El acontecimiento de huir a Egipto lo utiliza san Mateo para transmitir un mensaje más grande y profundo. Se los propongo en tres partes: primero, ver a Jesús; segundo, ver a la Sagrada Familia; y tercero, ver a san José.
Primero: veamos a Jesús. Recordemos que, en el pasado, el pueblo de Israel había salido de Egipto: varias tribus dirigidas por Moisés formaron un pueblo para llegar a la tierra prometida. También Jesús sale de Egipto hacia Nazaret; hace el mismo recorrido de Moisés y es el iniciador de algo nuevo, de una nueva historia y una nueva etapa, donde Dios seguirá guiando. Para los judíos de siempre, Moisés es como “el padre de la patria”. También de pequeño lo quieren matar, pero es salvado. Así también Jesús.

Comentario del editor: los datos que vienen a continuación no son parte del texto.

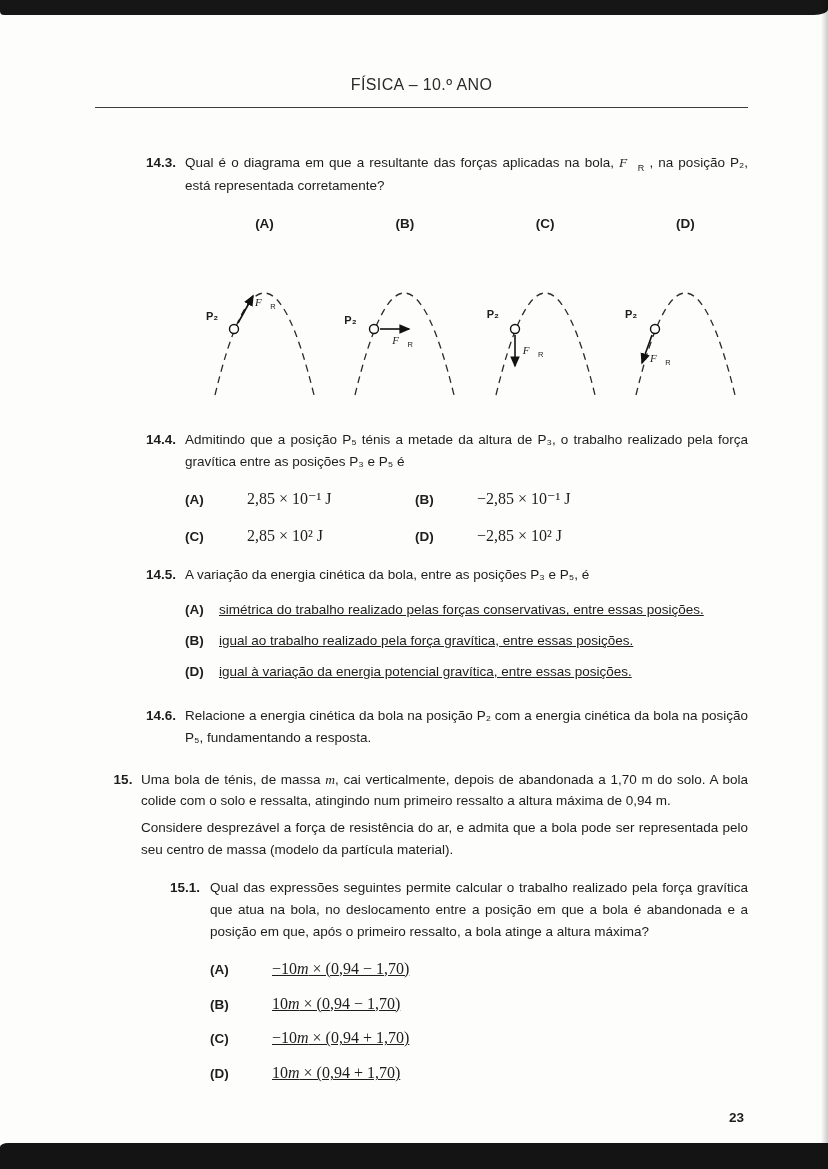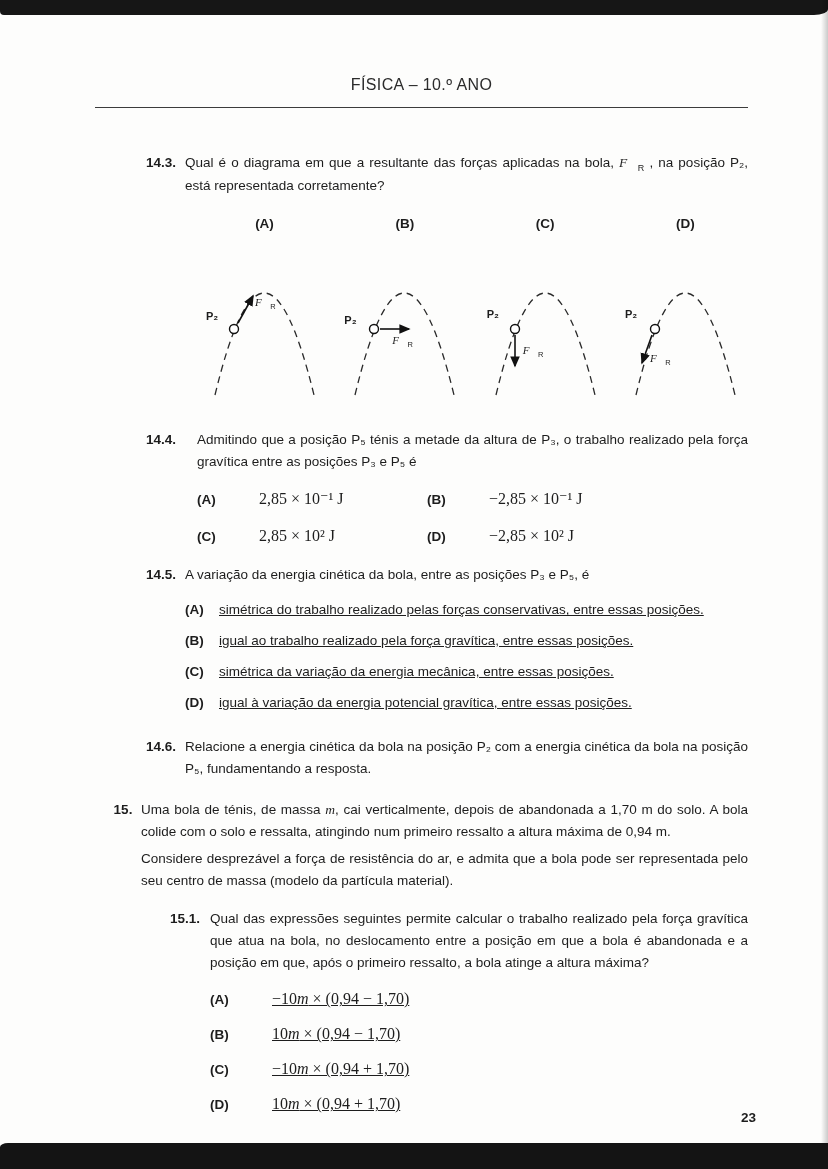"14.4." #q144 { gap: 12px -> none }
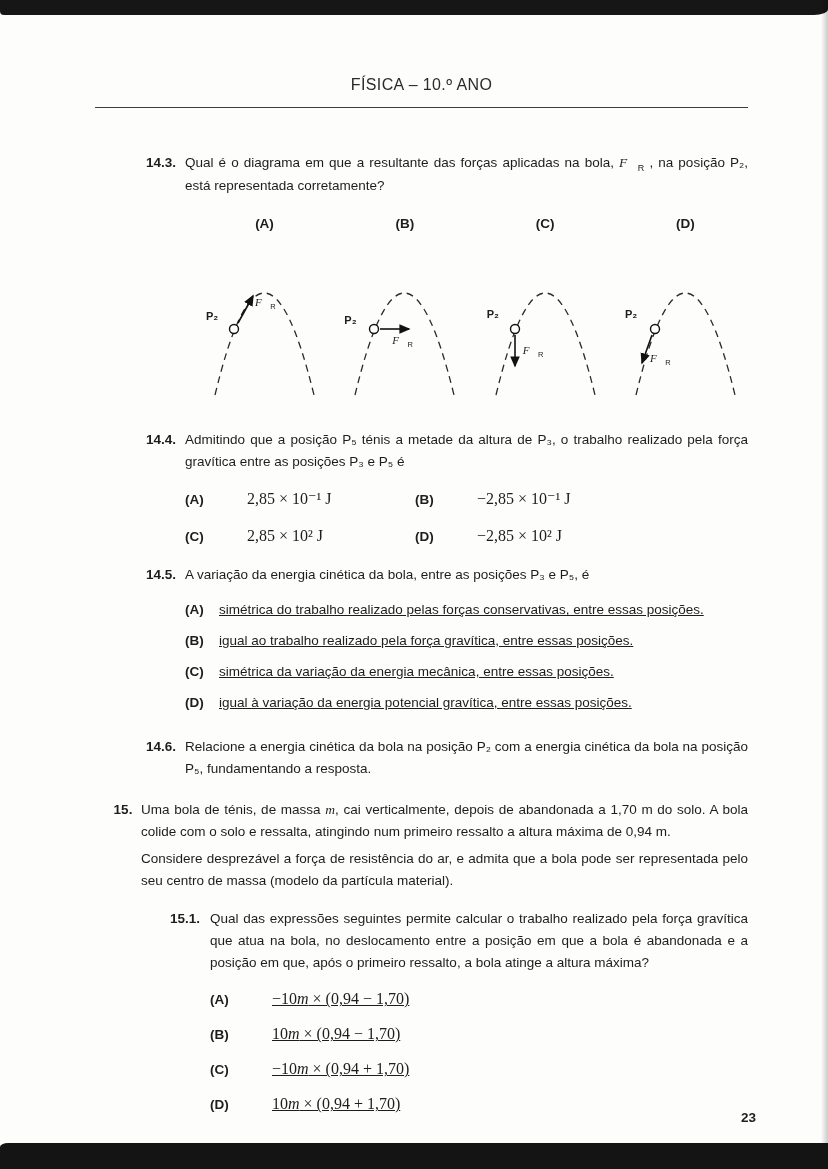"(C) simétrica da variação da" div.opt { html: <div><span>(C)</span><span>simétrica da variação da energia mecânica, entre essas posições.</span></div> -> none }
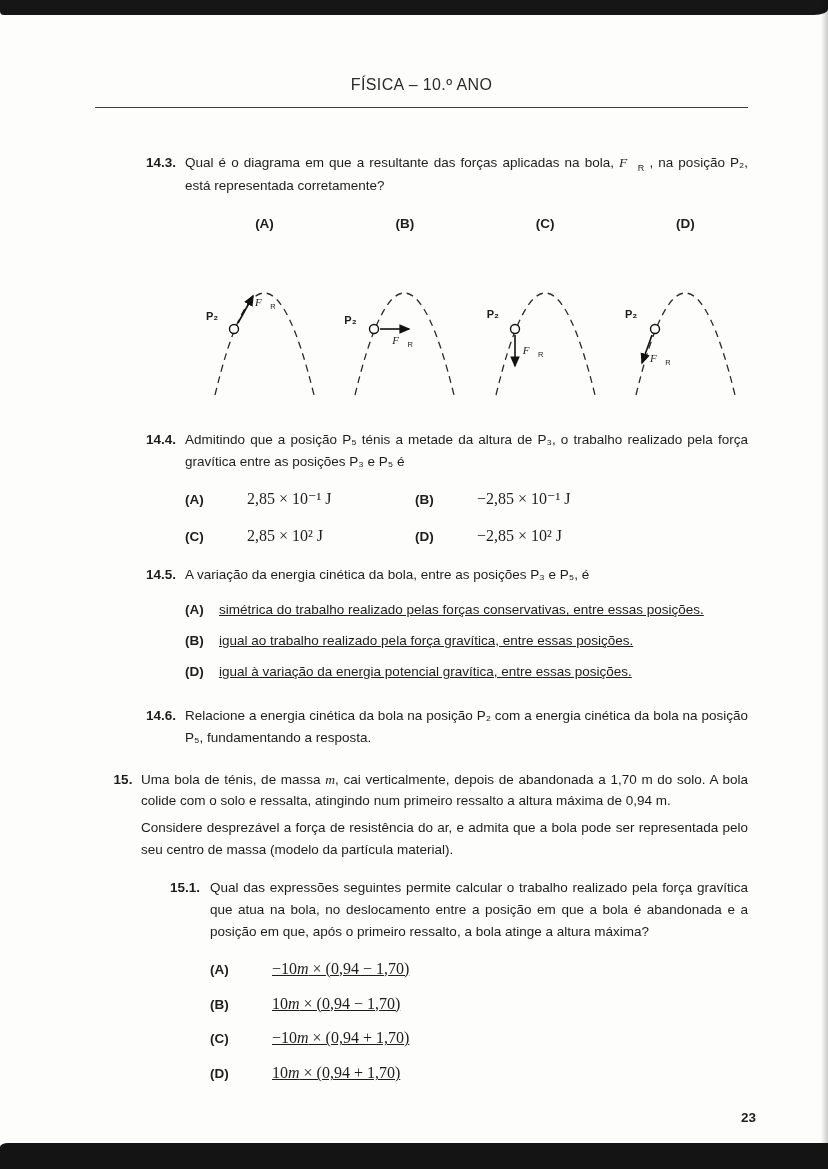"23" .page-number { right: 72px -> 84px }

Segundo: veamos a la Sagrada Familia. Evidentemente, es una familia de fe, que busca el bien, que se mueve a la voz de Dios, que se pone en camino cuando Él habla. Una familia pobre y desprotegida que tiene que migrar para continuar la vida y salvarse. Una familia normal, con la alegría y ternura de un bebé recién nacido, pero también con el miedo y los riesgos de las adversidades y del futuro.
Tercero: veamos a san José. El relato de hoy nuevamente lo pone en el centro y en acción. José sabe discernir la historia y lo que va sucediendo; debe tomar decisiones y moverse en medio de la noche. No dice una sola palabra: solo escucha y obedece. Actúa, salva, busca lo mejor, cambia planes y se adapta. Hoy aparece como custodio y protector de Jesús y María; por eso es custodio de todas las familias y de la Iglesia.
A la luz del Evangelio, pensemos en otras familias, como sean y como estén constituidas:
¿Qué voz nos mueve y nos guía?
¿Hay espacio para la voz de Dios?
¿Qué valores o intereses nos dirigen?
¿Qué metas en común tenemos?
Pensemos también en los papás varones: en los esposos-padres de fachada y cumplimiento, proveedores pero ausentes, “candil de la calle y oscuridad de su casa”.
Y en los papás empáticos, que integran a la familia en un proyecto común y divino.
No dejemos de orar por las familias que sufren la pobreza, la falta de sustento, la división o la pérdida de un ser querido.